WHAT NEEDS TO BE DONE – Determine the number of lines in the data that contain "axcirc". Answer with that number only.

===== DATA PROVIDED

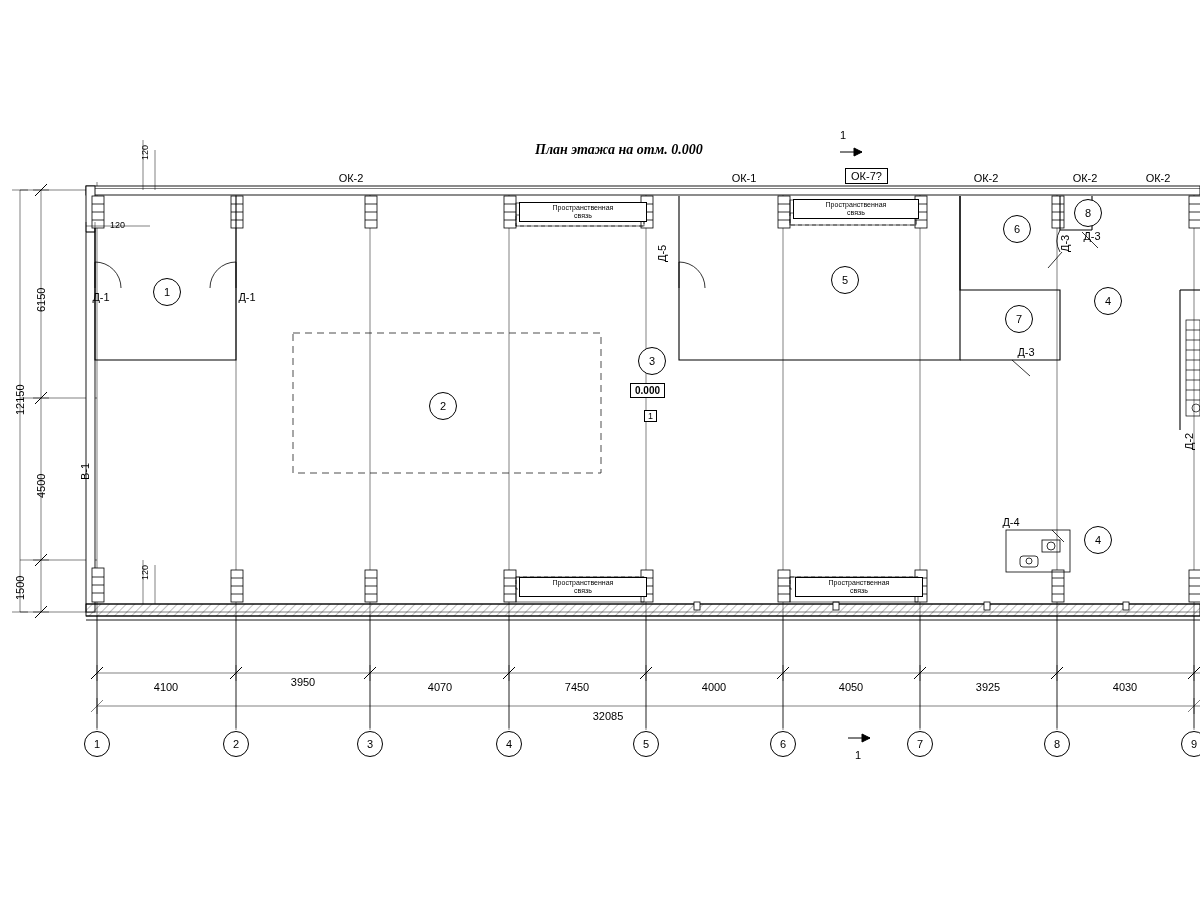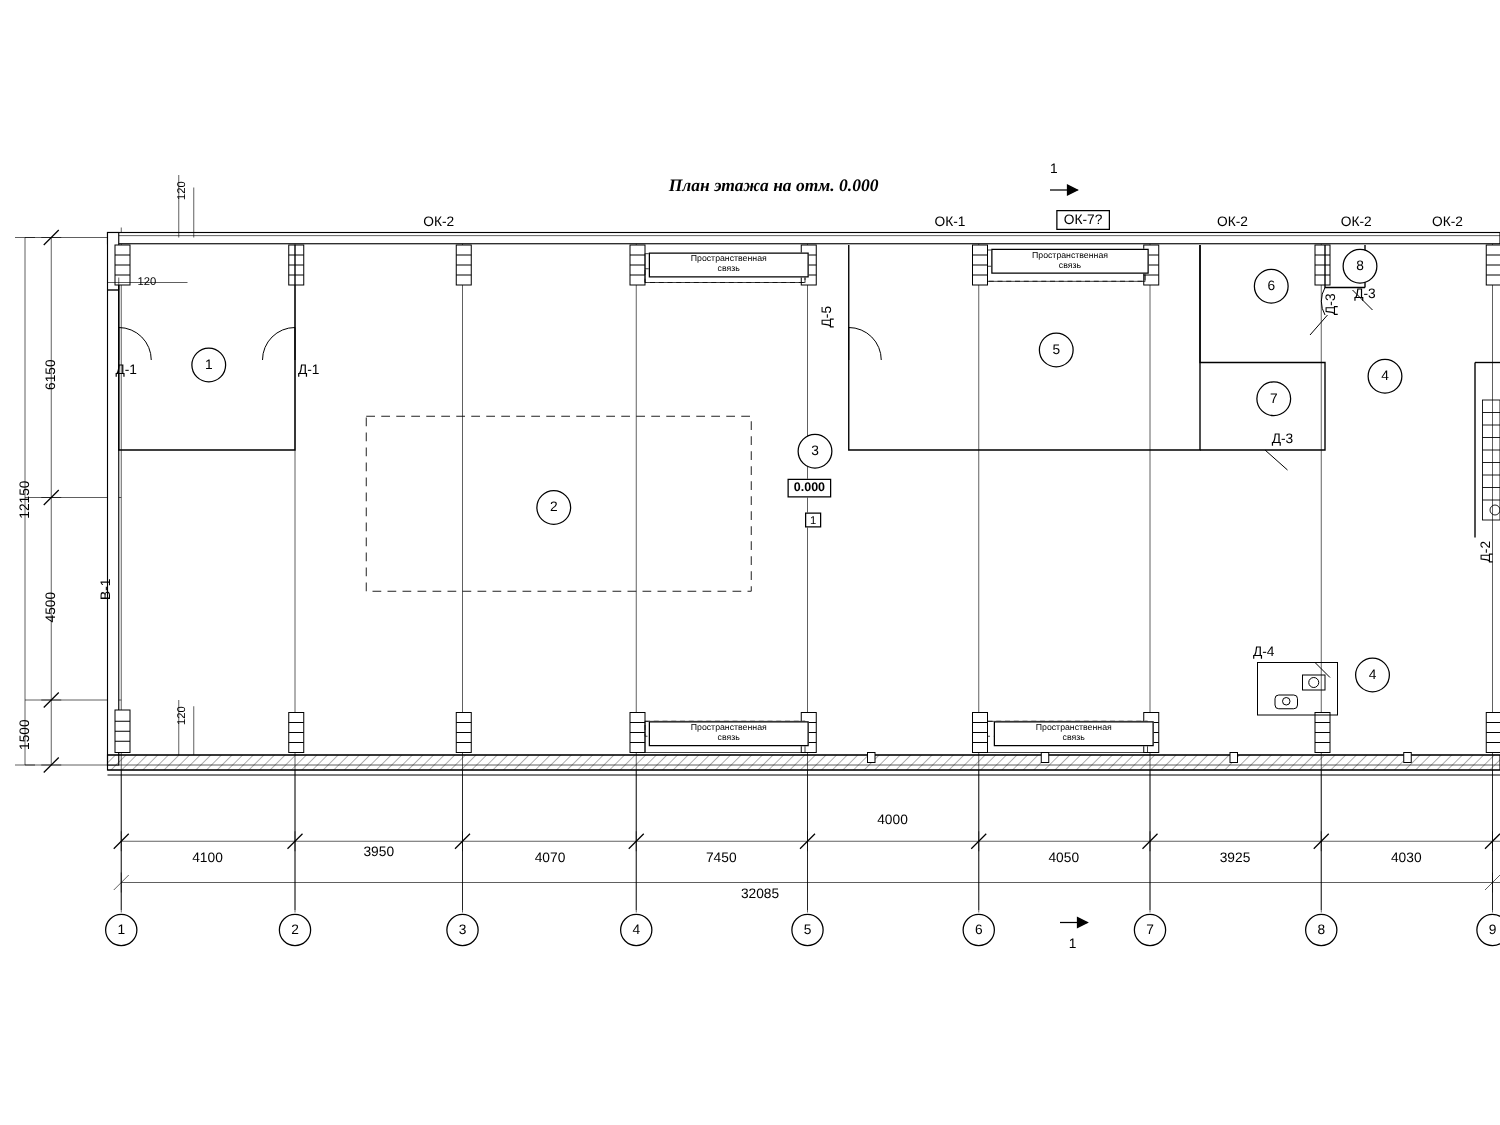--- a/index.html
+++ b/index.html
@@ -359,21 +359,21 @@
     <line x1="840" y1="152" x2="862" y2="152"></line>
     <path d="M862 152 L854 148 L854 156 Z" fill="#000"></path>
     <line x1="848" y1="738" x2="870" y2="738"></line>
     <path d="M870 738 L862 734 L862 742 Z" fill="#000"></path>
   </g>
 </svg>
 
 <div class="title" style="left:535px; top:142px;">План этажа на отм. 0.000</div>
 
 <div class="lbl centered" style="left:351px; top:178px;">ОК-2</div>
-<div class="lbl centered" style="left:760px; top:178px;">ОК-1</div>
+<div class="lbl centered" style="left:744px; top:178px;">ОК-1</div>
 <div class="lbl centered" style="left:986px; top:178px;">ОК-2</div>
 <div class="lbl centered" style="left:1085px; top:178px;">ОК-2</div>
 <div class="lbl centered" style="left:1158px; top:178px;">ОК-2</div>
 <div class="boxlbl" style="left:845px; top:168px;">ОК-7?</div>
 
 <div class="lbl centered" style="left:101px; top:297px;">Д-1</div>
 <div class="lbl centered" style="left:247px; top:297px;">Д-1</div>
 <div class="lbl" style="left:657px; top:262px; transform: rotate(-90deg); transform-origin: left top;">Д-5</div>
 <div class="lbl centered" style="left:1092px; top:236px;">Д-3</div>
 <div class="lbl" style="left:1060px; top:252px; transform: rotate(-90deg); transform-origin: left top;">Д-3</div>
@@ -408,21 +408,21 @@
 </div>
 <div class="braceLbl" style="left:795px; top:577px; width:122px;">
   <span>Пространственная</span><br>
   <span>связь</span>
 </div>
 
 <div class="lbl centered" style="left:166px; top:687px;">4100</div>
 <div class="lbl centered" style="left:303px; top:654px;margin-top:28px;">3950</div>
 <div class="lbl centered" style="left:440px; top:687px;">4070</div>
 <div class="lbl centered" style="left:577px; top:687px;">7450</div>
-<div class="lbl centered" style="left:714px; top:657px;">4000</div>
+<div class="lbl centered" style="left:714px; top:687px;">4000</div>
 <div class="lbl centered" style="left:851px; top:687px;">4050</div>
 <div class="lbl centered" style="left:988px; top:687px;">3925</div>
 <div class="lbl centered" style="left:1125px; top:687px;">4030</div>
 <div class="lbl centered" style="left:608px; top:716px;">32085</div>
 
 <div class="axcirc" style="left:97px; top:744px;">1</div>
 <div class="axcirc" style="left:236px; top:744px;">2</div>
 <div class="axcirc" style="left:370px; top:744px;">3</div>
 <div class="axcirc" style="left:509px; top:744px;">4</div>
 <div class="axcirc" style="left:646px; top:744px;">5</div>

==========

RESULT OF THIS TASK – 5